Pero había un elemento más silencioso que no había tomado en cuenta: su salud. «A diario estaba recibiendo toda esa carga (de violencia) y fue durante años. Aparte quizá no me cuidaba la cuestión de salud emocional», señaló.
Como consecuencia, colapsó. Dejó de servir por cinco meses, tuvo herpes y perdió la visión de un ojo.
«Es parte de todo ese contexto que va minando la salud», reflexionó con voz pausada.
– «Dios me los trajo aquí» –
Pese a todo, el trabajo de Mendoza no termina con las víctimas; también debe atender a los causantes de la violencia.
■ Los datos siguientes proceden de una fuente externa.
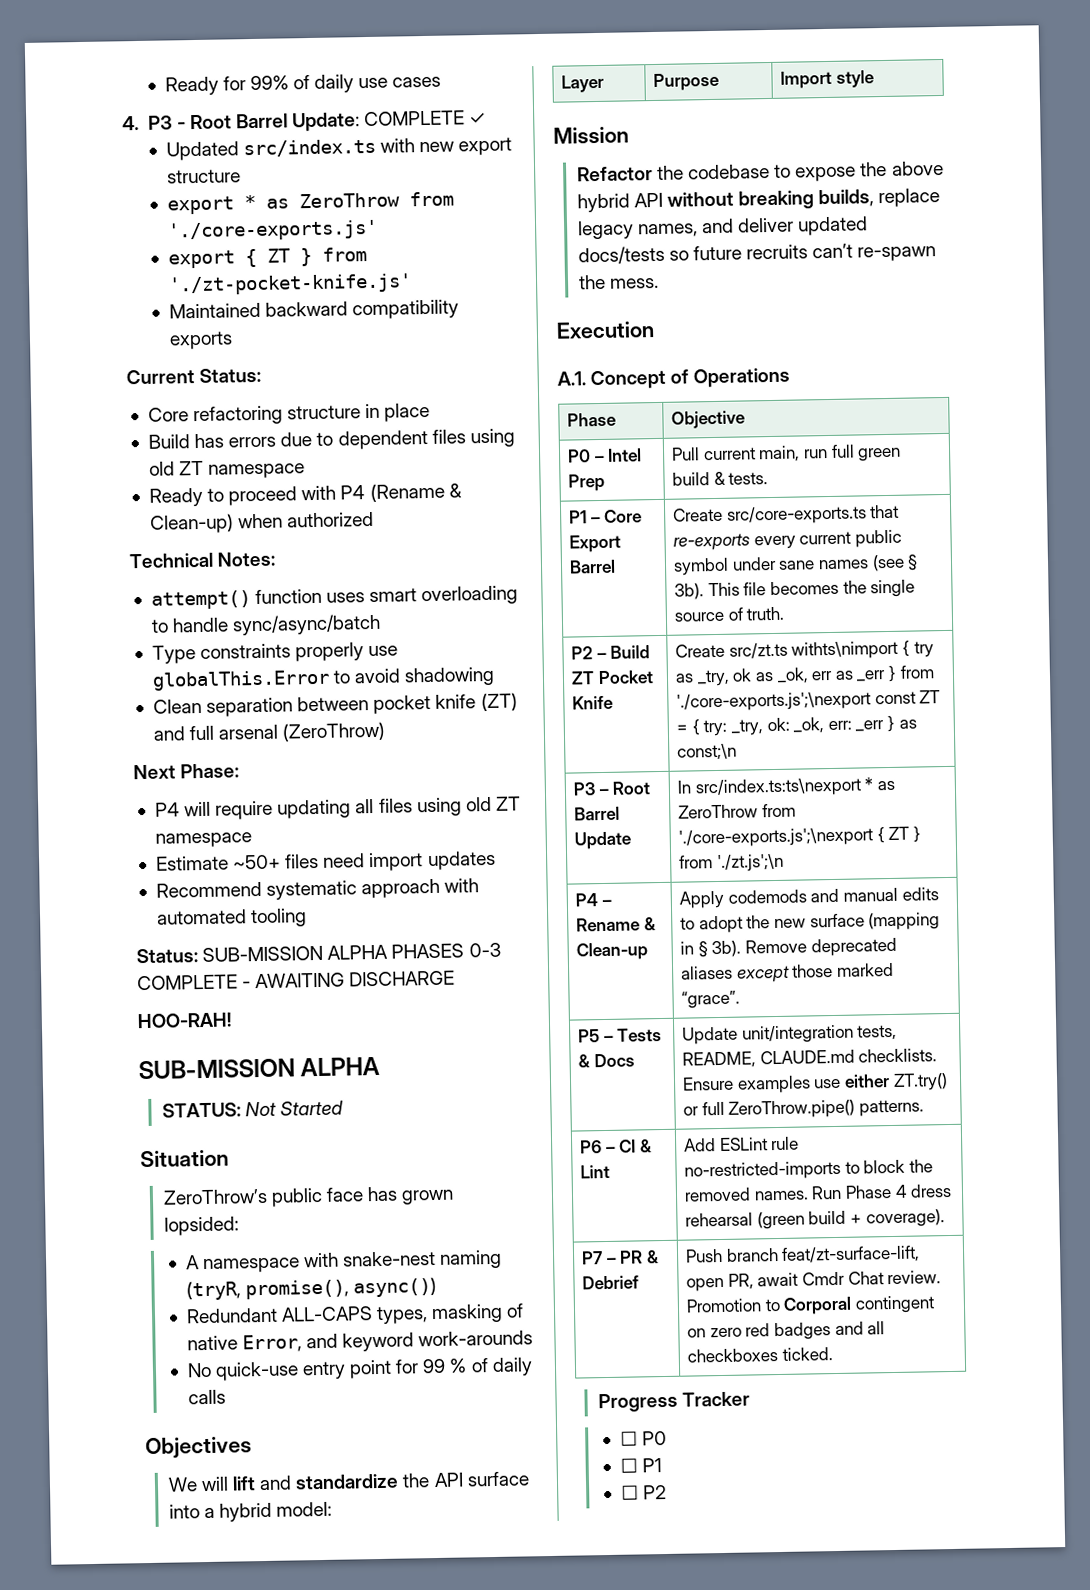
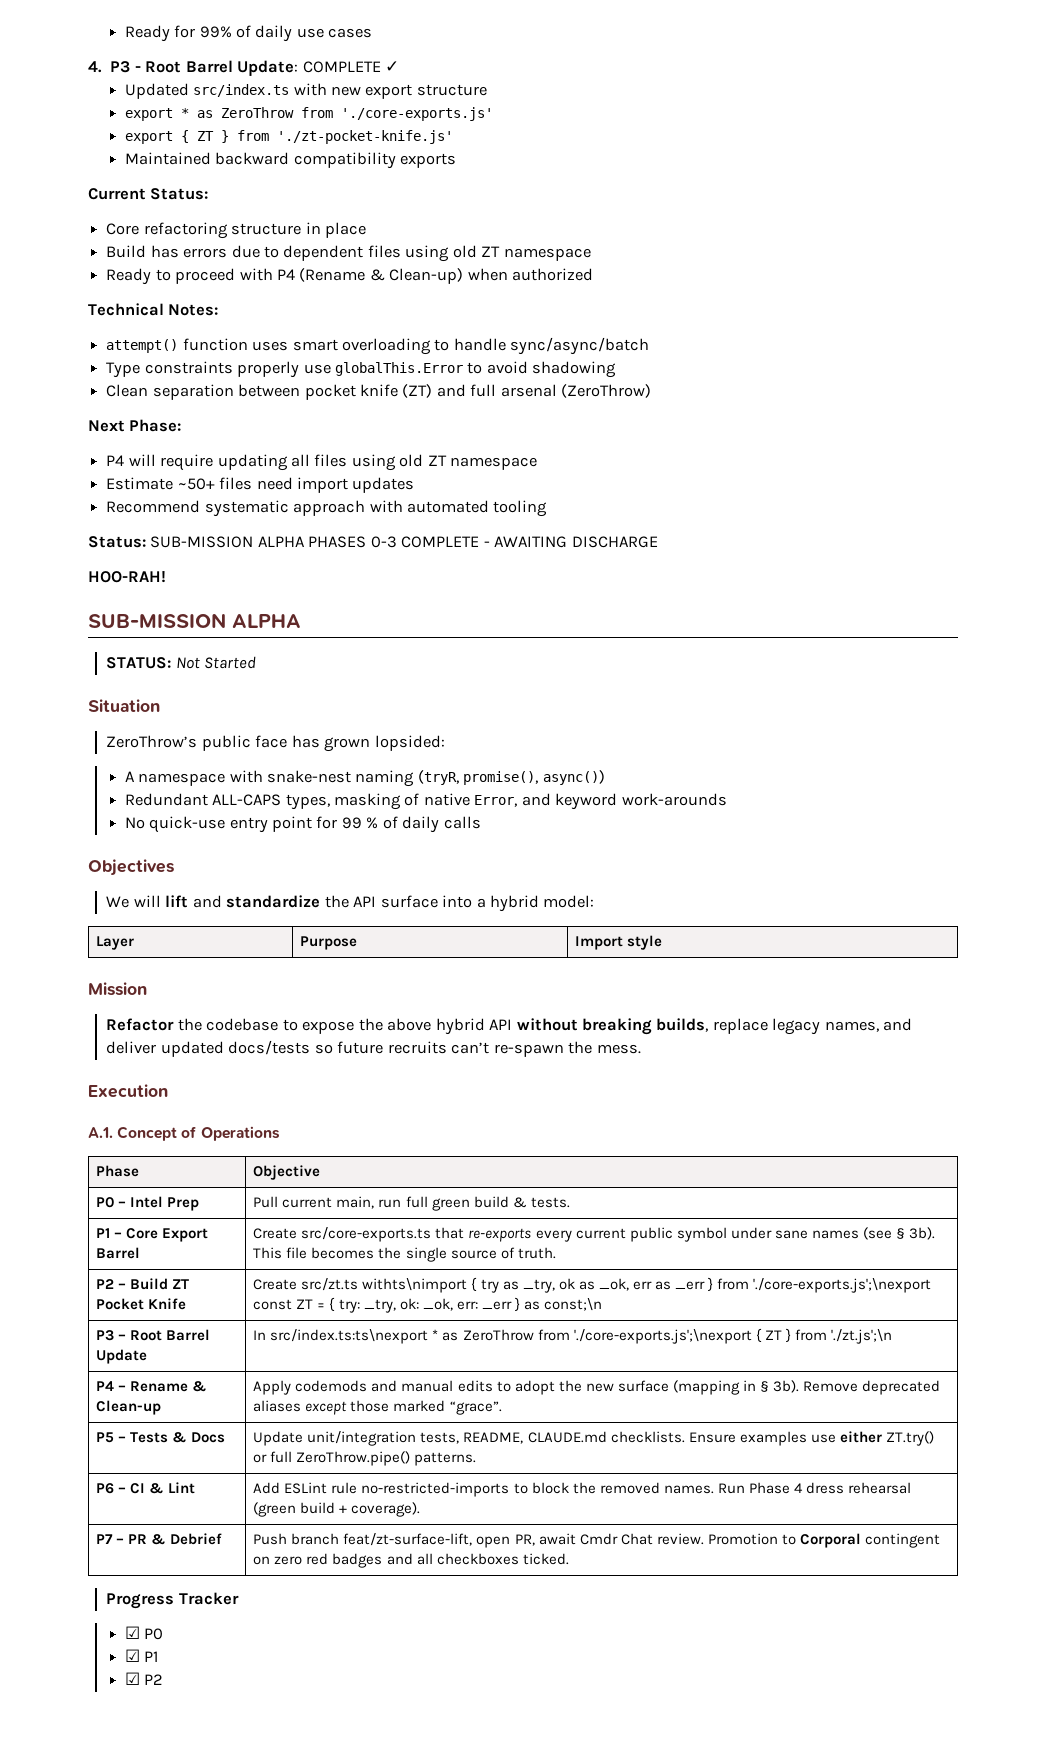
- ☐ P0
+ ☑ P0
- ☐ P1
+ ☑ P1
- ☐ P2
+ ☑ P2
«He tomado una actitud de estar abierto a todos», dijo. «Me encuentro gente armada y los saludo. Yo busco en plan de pastor decirles ‘yo estoy aquí y estoy contigo, si algo necesitas de mí, estoy para servirte'».
Así se manejó durante siete años en la parroquia que dirigía en el puerto. En esos años al pie de la iglesia siempre había un «halcón», un vigilante del crimen organizado.
«Pasaron en esos años unos 15 ‘halcones’. Los cambiaban. Quiere decir que ya habían matado al anterior. Entonces yo buscaba sistemáticamente a estos muchachos», relató.
«Me presentaba y me ponía en actitud de hermano. ‘Yo estoy aquí, si algo puedo hacer por ti con mucho gusto’. A algunos de ellos hasta los invitaba a los grupos de la parroquia».
Por ello, cuando los hombres armados entraron a la iglesia que hoy dirige, el padre pensó: «Dios me los trajo aquí. Tenía que atenderlos y traían una necesidad espiritual, quizá distorsionada, pero aproveché para ayudarles a entender».